# Cordless drill settings...and tips?



## Rooster (Apr 8, 2004)

I just ordered a 6" Nils (orange auger). I'm not sure what the best settings are for the drill (Makita 18v). I'm guessing highest torque setting and lowest speed?

Any tips on using a cordless drill with this auger?

Hope to be drilling 20-30 holes a day in 16"s of ice up north next week!!!!!

Thanks,
Mark


----------



## icebucketjohn (Dec 22, 2005)

Yep.,Highest Torque, Lowest Speed.


----------



## 9Left (Jun 23, 2012)

Good luck man!


----------



## 9Left (Jun 23, 2012)

... And bring spare batteries! Going thru 16" of ice with a cordless, you're only going to get a few holes on one battery... If that


----------



## fattire (Apr 8, 2015)

9Left said:


> ... And bring spare batteries! Going thru 16" of ice with a cordless, you're only going to get a few holes on one battery... If that


Depends on the drill I have drilled 12 holes in 18" + ice and never had to change the battery on my Rigid.


----------



## aquaholic2 (Feb 17, 2010)

fattire said:


> Depends on the drill I have drilled 12 holes in 18" + ice and never had to change the battery on my Rigid.[/QUOTE
> 
> 
> fattire said:
> ...


----------



## laynhardwood (Dec 27, 2009)

My friend has the vexilar K drill and a li ion Milwaukee drill and we get 20-25holes through 16" of ice on one battery


----------



## Rooster (Apr 8, 2004)

Yea, if I only get a couple of holes on a battery, I’m going to be disappointed. I hope to get at least 10 per battery (have 3 batteries & plan to keep them warm).

It is an older drill that I just had lying around the house. I was reading some reviews on the Nils 6”, and some were reporting over 20 holes with a single battery on the same drill. If I get half that, I will be more than happy…….MUCH better than drilling by hand.


----------



## AtticaFish (Nov 23, 2008)

Have you cut any holes yet with the Nils by hand? Bet you will be surprised how easy it is to cut by hand.


----------



## STRONGPERSUADER (Nov 5, 2006)

Like ibj said, lowest speed and let the cutting head do all the work. No need to push down really. Good luck!


----------



## 9Left (Jun 23, 2012)

Yea... With an ION battery! That's completely different... A regular battery is not gonna get you too far with that much ice... Just bring the hand attachment for the drill ... At any rate... Good luck and keep us posted !


----------



## TDD11 (Aug 5, 2015)

I carry the hand crank attachment as a backup.

I'm using a Dewalt 20V Max XRP drill, with 5ah batteries and an 8" Strikemaster Mora auger. The side handle on the drill is a huge help! The guys are right though, just let the weight of the drill and auger do the work. No need to apply any force. 

I haven't got to truly test the battery life of the 5ah batteries, but I have drilled 30+ holes in 8" ice with one battery.

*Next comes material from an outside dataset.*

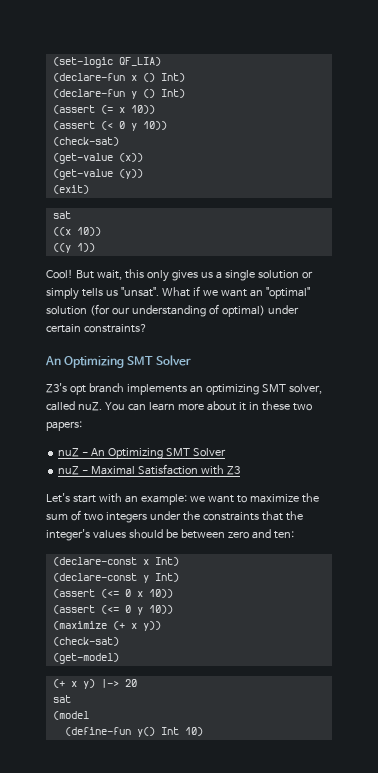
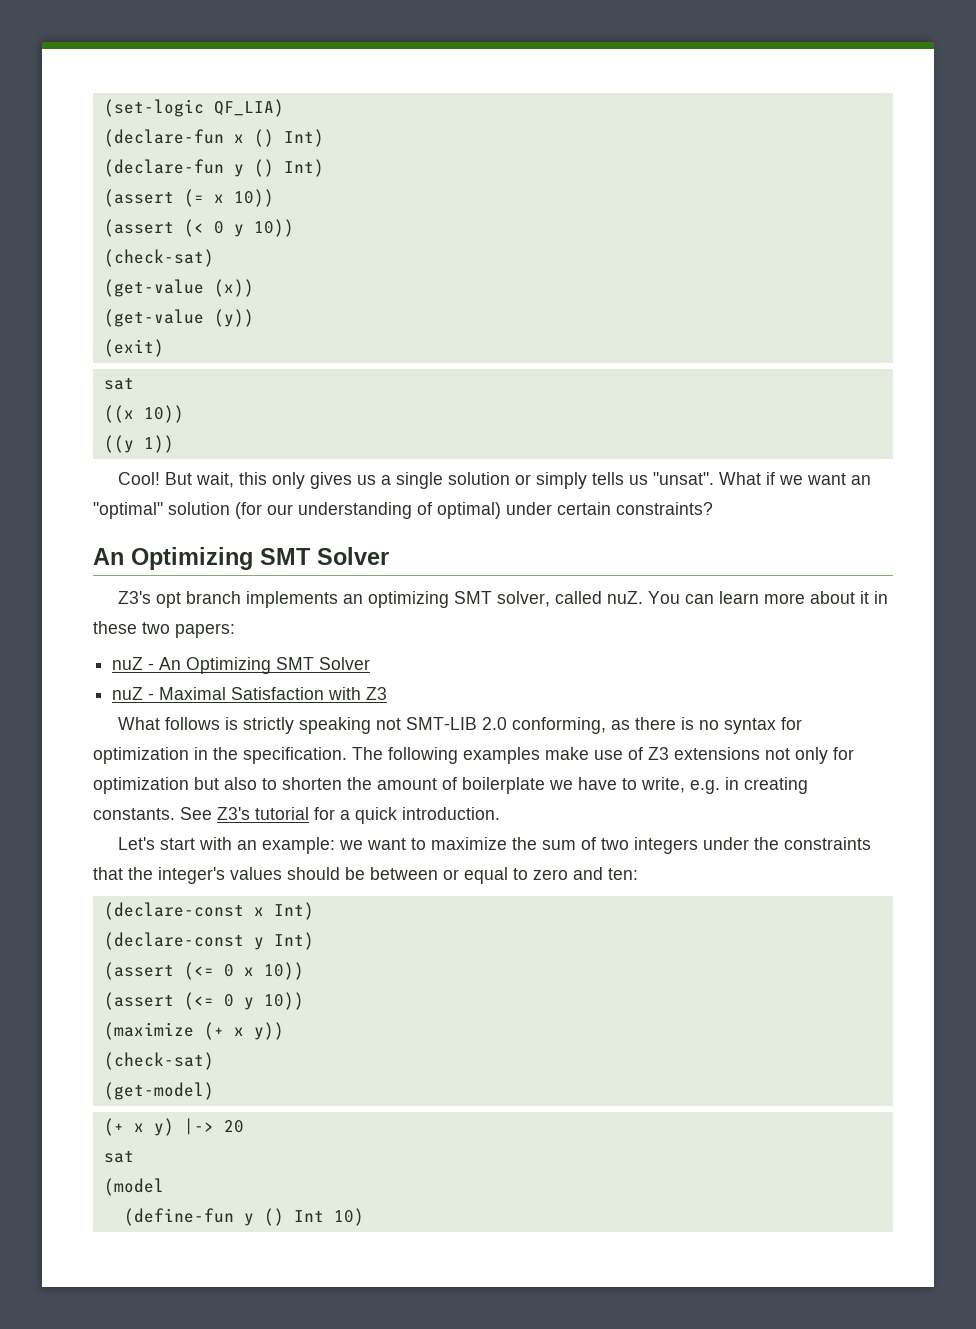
(240, 470) none -> [117,717,802,734] [93,747,854,764] [93,777,808,794] [93,807,500,824] // What follows is strictly speaking not SMT-LIB 2.0 conforming, as there is no syntax for optimization in the specification. The following examples make use of Z3 extensions not only for optimization but also to shorten the amount of boilerplate we have to write, e.g. in creating constants. See Z3's tutorial for a quick introduction.
(225, 534) none -> [443,867,528,884] or equal to
[136,727,155,737] y() -> [243,1208,284,1226] y ()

If it wasn't for this forum I would never have thought to adapt my auger for drill use. 

I do keep the battery in my coat pocket, and the spares in the warm shanty. I'm a big believer in the Lithium ion batteries compared to the old nicad


----------



## mrbencrazy (Aug 25, 2010)

I had the adapter worked well got about 6 to 8 holes on a battery. Recently got a clam gear reduction plate and highly recommend it. We get about 10-12 holes now but a lot less wear and tear on your drill


----------



## BFG (Mar 29, 2006)

I went with a brushless Rigid 18v hammer drill w/ 600 in. of torque and paired it with my 6" Mora. My buddy made the extension for me. Go figure...warm winter kept me from trying it out.


----------



## Rooster (Apr 8, 2004)

I never had to use my reserve battery. I was getting 20+ (lost count) holes in 12”+ of ice on my battery….effortless drilling and exceeded all expectations. I did keep the battery in the shack when not in use. 

Does anyone know if the cutting head is compatible with the Trekker? I would really like to get the cordless drill top & 14” section from the Trekker…..could keep the auger in the shack, and be plenty for Southern Ohio ice…if there is any next year!


----------